─── Records to use ───

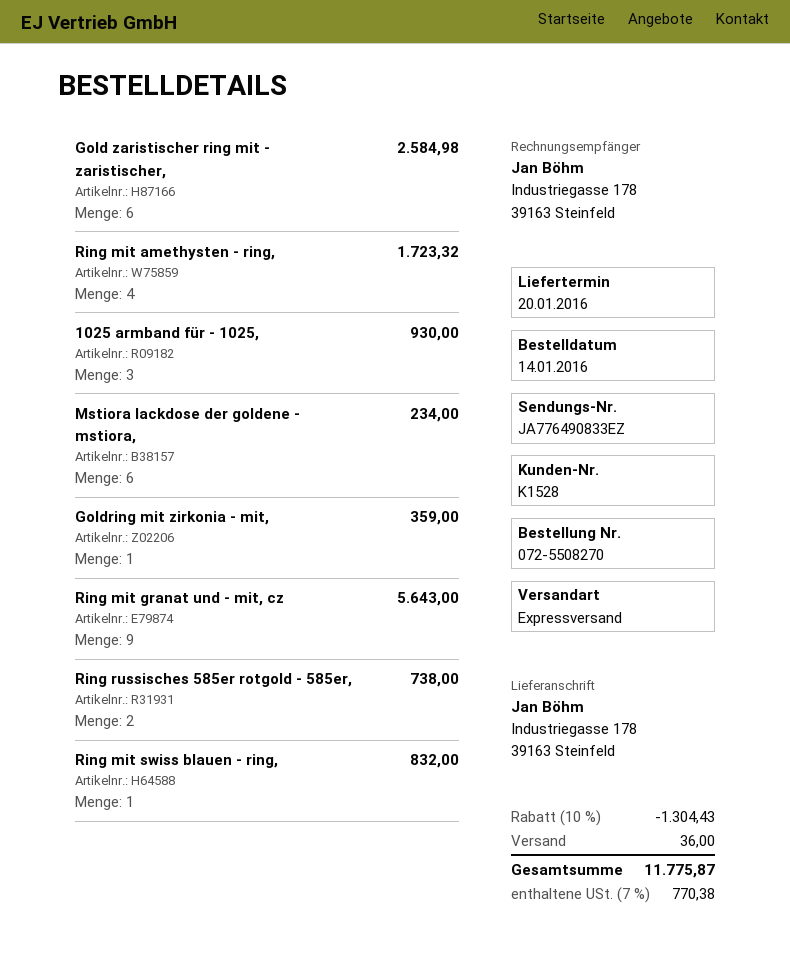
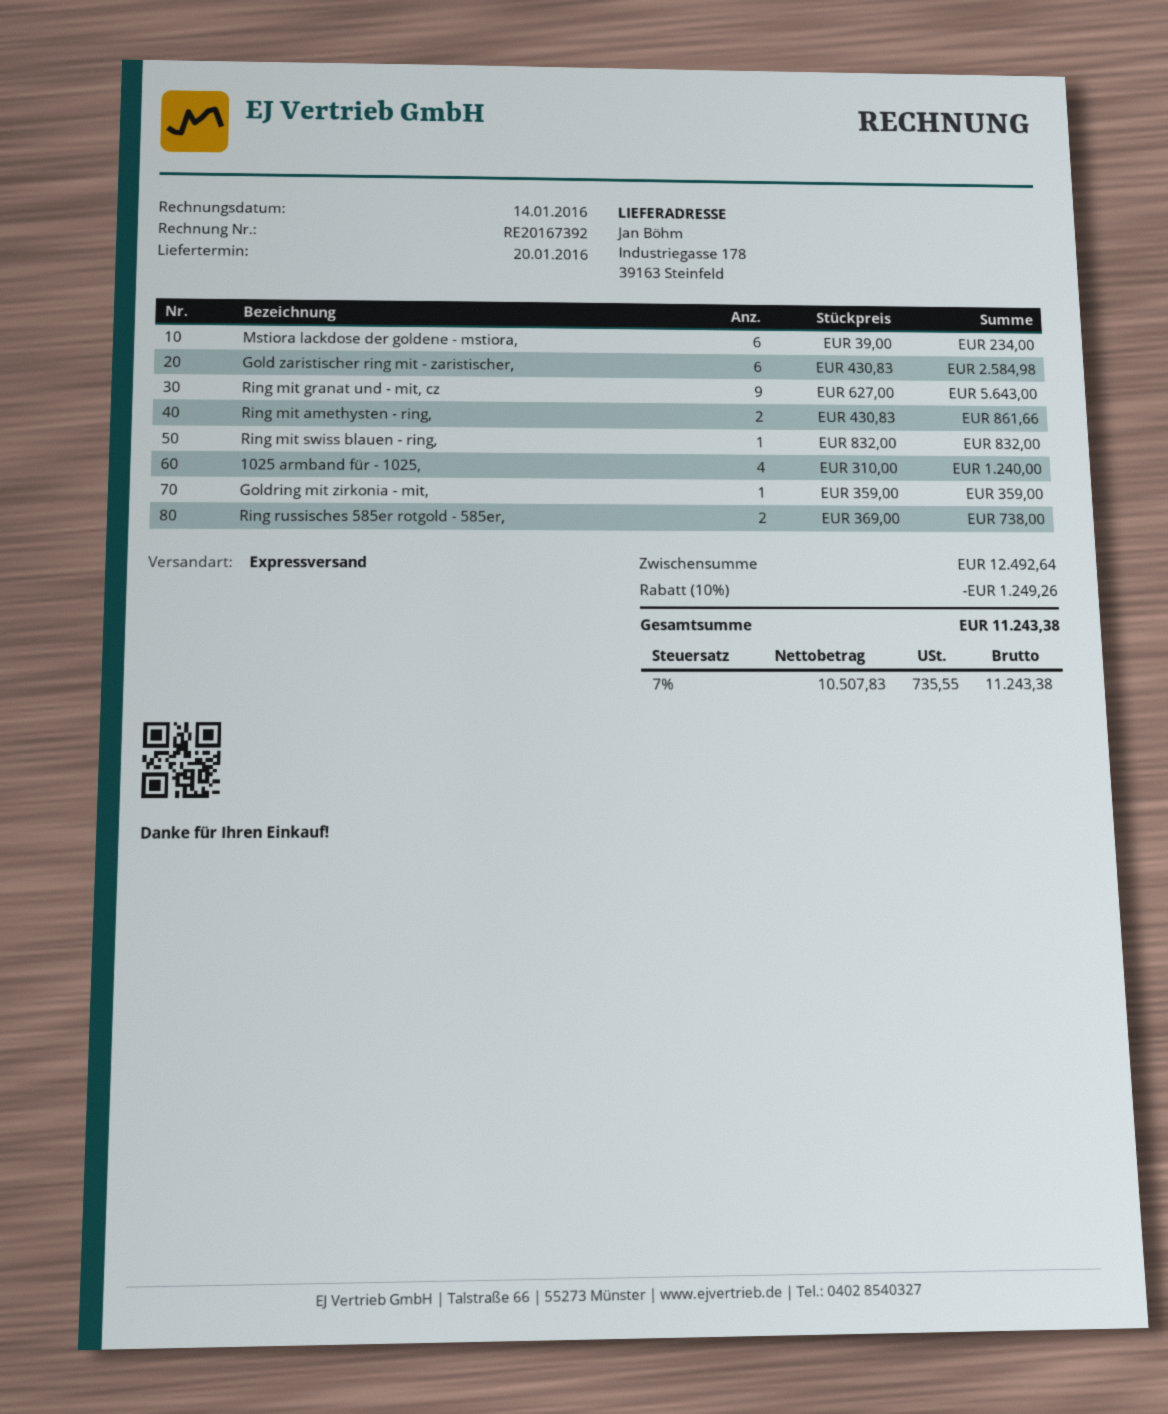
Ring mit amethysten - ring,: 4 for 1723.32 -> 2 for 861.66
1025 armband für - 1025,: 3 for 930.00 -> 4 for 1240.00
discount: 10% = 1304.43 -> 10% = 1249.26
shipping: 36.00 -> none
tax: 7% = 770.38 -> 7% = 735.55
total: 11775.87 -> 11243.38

───

▸ Problem statement
The response should repeat each record precisely and contain no pictures.

▸ Output for this exercise
Ring mit amethysten - ring,: 4 for 1723.32 -> 2 for 861.66
1025 armband für - 1025,: 3 for 930.00 -> 4 for 1240.00
discount: 10% = 1304.43 -> 10% = 1249.26
shipping: 36.00 -> none
tax: 7% = 770.38 -> 7% = 735.55
total: 11775.87 -> 11243.38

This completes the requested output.